WHAT YOU SHOULD DO: Across these entries, count the lines holding the string "right"; the number is the whole answer.

Before-and-after page screenshots

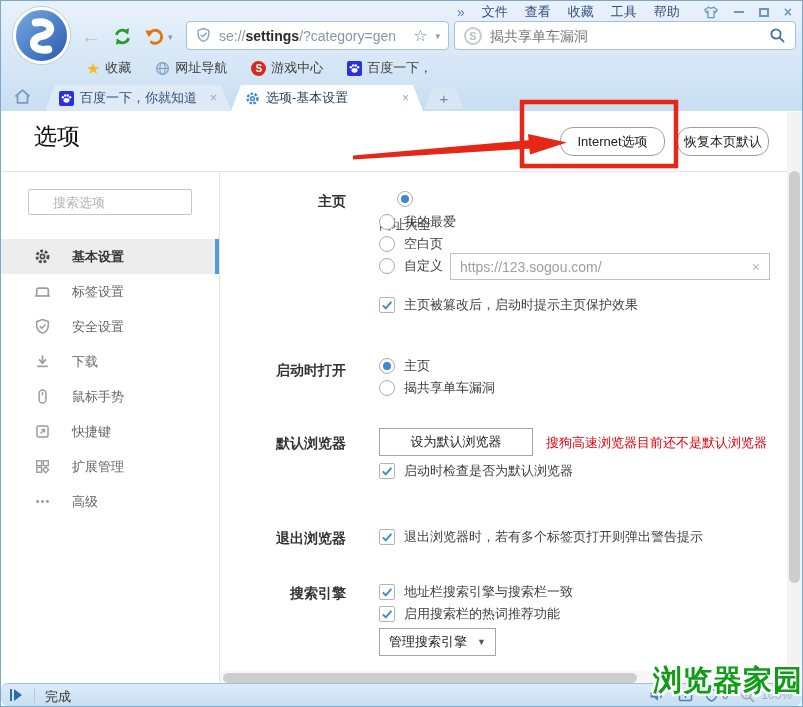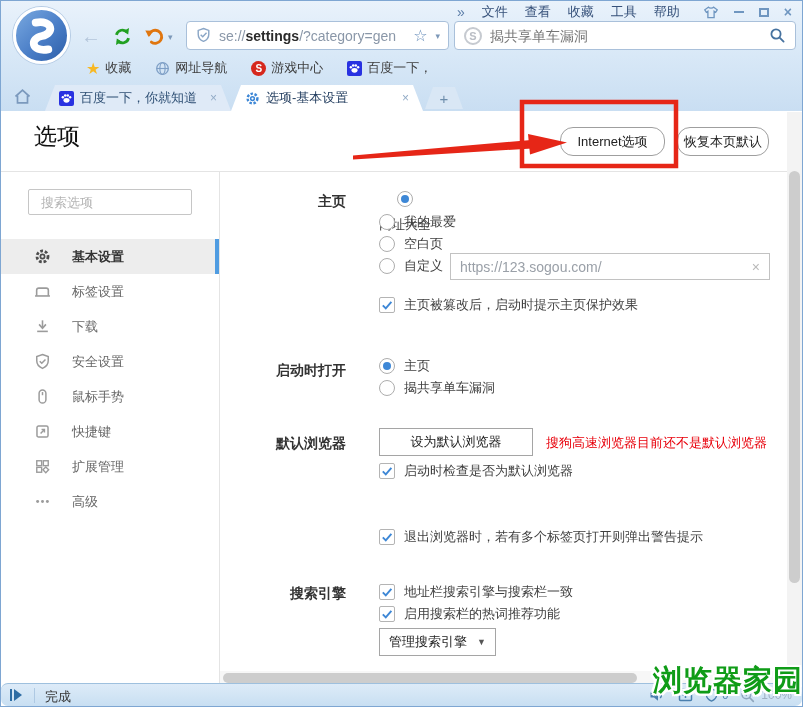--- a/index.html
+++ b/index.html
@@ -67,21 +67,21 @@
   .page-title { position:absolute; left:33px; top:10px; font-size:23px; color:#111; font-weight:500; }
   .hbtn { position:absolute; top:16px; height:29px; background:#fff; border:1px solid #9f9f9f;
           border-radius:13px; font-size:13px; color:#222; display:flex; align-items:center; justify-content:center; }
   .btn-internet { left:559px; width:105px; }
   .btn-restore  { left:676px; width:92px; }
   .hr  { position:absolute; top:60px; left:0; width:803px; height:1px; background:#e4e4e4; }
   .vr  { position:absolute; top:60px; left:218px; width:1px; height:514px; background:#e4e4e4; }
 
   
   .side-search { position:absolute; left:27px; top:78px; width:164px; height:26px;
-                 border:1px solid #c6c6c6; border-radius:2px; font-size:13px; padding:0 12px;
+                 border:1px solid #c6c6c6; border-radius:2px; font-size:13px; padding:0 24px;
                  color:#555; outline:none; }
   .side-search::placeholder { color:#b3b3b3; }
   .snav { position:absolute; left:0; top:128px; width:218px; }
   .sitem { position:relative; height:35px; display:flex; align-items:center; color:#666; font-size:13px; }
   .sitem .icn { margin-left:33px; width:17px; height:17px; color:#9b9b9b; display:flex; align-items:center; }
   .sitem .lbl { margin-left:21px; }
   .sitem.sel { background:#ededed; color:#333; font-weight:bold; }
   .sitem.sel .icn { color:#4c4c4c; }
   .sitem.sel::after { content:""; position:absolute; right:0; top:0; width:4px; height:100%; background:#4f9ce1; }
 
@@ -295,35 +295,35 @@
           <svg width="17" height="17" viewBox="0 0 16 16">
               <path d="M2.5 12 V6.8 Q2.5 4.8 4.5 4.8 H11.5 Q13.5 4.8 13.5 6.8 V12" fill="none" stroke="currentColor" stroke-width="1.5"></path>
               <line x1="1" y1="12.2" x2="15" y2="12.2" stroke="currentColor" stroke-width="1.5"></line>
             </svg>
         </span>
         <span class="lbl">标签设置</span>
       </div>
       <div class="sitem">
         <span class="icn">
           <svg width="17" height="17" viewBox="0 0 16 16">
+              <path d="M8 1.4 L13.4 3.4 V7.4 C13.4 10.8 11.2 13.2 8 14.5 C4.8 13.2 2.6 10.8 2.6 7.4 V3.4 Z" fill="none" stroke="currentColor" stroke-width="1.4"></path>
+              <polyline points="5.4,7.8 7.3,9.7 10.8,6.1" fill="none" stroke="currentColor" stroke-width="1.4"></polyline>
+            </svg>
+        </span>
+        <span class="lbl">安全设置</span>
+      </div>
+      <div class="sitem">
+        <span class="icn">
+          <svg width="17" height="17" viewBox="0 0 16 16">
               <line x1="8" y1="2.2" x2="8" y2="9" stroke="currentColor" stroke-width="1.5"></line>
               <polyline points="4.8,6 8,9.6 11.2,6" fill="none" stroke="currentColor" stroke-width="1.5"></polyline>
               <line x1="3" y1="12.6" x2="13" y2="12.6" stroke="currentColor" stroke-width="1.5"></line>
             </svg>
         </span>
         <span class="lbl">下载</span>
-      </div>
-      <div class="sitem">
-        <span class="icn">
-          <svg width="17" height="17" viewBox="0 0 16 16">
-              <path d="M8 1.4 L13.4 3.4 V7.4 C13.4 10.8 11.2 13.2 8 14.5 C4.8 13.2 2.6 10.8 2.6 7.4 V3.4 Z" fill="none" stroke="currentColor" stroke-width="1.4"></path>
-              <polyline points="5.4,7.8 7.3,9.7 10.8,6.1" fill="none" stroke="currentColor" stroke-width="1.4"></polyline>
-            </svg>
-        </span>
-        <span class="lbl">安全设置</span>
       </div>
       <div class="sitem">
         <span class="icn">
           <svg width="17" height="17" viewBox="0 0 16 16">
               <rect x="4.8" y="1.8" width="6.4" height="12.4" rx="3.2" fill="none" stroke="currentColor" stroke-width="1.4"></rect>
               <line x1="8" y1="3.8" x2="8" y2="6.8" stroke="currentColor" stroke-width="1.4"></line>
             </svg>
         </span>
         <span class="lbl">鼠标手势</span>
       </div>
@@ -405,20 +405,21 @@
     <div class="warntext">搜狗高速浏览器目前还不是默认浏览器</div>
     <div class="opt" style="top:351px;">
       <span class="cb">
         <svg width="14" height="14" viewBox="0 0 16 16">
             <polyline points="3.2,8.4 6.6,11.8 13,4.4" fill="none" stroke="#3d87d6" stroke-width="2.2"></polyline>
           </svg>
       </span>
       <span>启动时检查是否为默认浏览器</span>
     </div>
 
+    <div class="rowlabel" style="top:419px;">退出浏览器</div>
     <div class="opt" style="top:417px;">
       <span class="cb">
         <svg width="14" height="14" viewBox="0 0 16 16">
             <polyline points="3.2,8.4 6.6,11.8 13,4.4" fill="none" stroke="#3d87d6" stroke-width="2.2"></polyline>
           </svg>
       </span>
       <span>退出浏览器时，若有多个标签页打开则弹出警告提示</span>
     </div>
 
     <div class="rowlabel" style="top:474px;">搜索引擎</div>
--
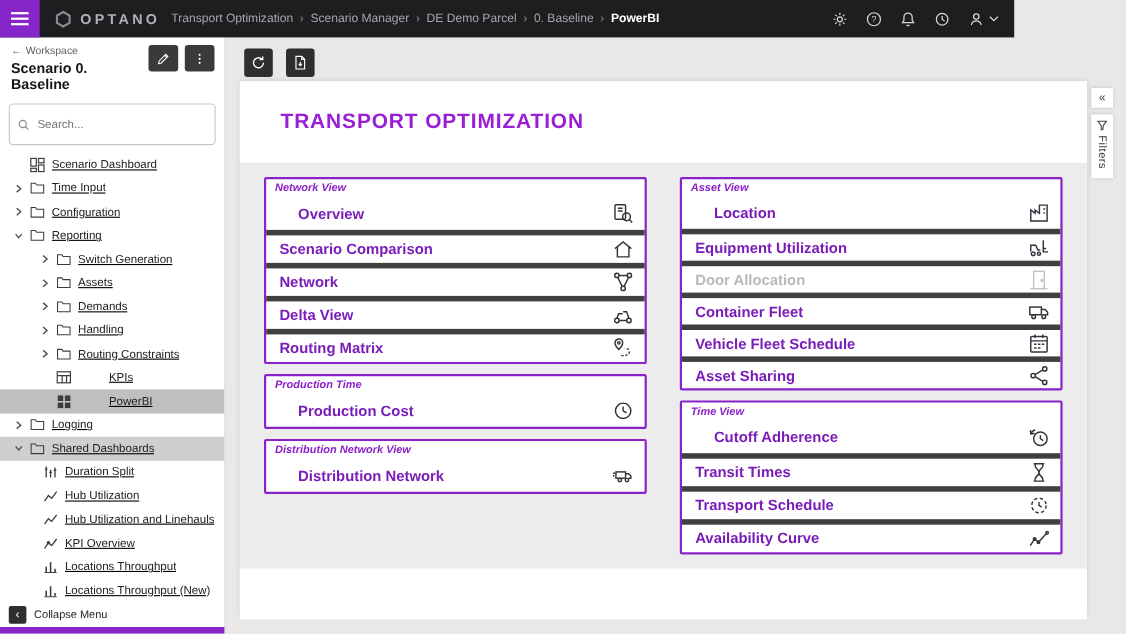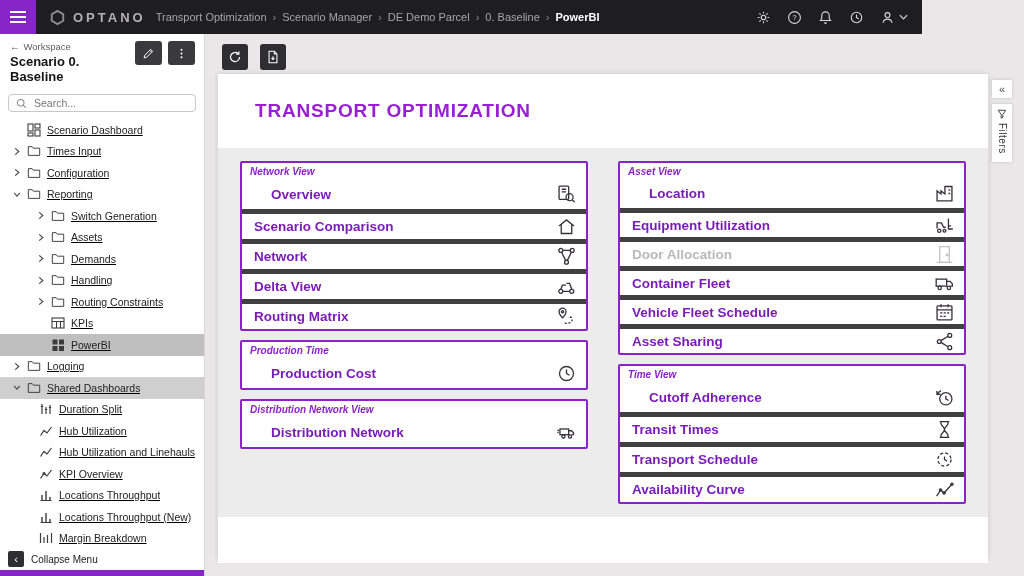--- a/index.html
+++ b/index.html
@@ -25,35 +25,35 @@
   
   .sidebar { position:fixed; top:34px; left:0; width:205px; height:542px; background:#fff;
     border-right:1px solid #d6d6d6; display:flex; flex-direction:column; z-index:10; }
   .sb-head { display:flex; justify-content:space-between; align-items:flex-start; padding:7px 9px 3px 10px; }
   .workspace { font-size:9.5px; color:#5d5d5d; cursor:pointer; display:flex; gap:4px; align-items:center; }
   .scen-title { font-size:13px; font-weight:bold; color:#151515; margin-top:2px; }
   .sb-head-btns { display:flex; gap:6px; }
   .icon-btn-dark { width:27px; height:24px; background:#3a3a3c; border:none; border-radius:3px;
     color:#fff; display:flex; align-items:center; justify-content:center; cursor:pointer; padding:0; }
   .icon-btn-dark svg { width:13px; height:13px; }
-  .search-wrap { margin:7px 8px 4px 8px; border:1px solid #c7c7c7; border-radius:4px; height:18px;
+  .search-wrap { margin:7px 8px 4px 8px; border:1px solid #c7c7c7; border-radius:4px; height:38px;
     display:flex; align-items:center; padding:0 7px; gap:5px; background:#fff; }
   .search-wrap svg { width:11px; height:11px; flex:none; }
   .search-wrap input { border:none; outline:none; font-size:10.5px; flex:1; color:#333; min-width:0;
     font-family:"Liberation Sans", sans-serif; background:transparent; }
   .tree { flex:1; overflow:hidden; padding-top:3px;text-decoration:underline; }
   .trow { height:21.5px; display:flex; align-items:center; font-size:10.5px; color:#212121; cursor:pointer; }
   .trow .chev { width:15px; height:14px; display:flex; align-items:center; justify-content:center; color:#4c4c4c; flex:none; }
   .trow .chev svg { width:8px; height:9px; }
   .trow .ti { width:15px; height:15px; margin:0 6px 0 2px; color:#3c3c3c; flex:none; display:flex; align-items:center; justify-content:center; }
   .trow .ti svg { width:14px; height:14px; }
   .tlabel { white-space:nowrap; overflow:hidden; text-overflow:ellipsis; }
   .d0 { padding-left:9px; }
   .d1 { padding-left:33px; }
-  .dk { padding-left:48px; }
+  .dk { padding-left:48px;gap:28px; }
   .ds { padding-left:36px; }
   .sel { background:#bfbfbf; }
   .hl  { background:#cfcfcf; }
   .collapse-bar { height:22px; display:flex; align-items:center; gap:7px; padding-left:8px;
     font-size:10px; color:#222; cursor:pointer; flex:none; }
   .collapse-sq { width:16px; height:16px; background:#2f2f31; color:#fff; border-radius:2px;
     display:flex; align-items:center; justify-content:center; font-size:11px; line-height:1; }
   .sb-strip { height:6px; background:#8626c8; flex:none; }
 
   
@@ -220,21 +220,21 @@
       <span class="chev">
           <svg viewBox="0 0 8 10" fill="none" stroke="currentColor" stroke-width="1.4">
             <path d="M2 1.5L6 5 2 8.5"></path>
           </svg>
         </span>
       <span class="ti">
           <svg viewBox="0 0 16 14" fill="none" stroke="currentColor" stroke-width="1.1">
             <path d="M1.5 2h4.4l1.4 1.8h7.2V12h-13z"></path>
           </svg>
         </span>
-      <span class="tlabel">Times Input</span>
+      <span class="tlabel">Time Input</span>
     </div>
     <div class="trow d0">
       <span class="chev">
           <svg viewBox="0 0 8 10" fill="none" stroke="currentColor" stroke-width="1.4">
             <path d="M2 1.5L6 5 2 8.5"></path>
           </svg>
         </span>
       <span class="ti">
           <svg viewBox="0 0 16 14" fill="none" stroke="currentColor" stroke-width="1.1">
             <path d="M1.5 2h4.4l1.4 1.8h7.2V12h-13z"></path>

PROBLEM SOLUTION: 2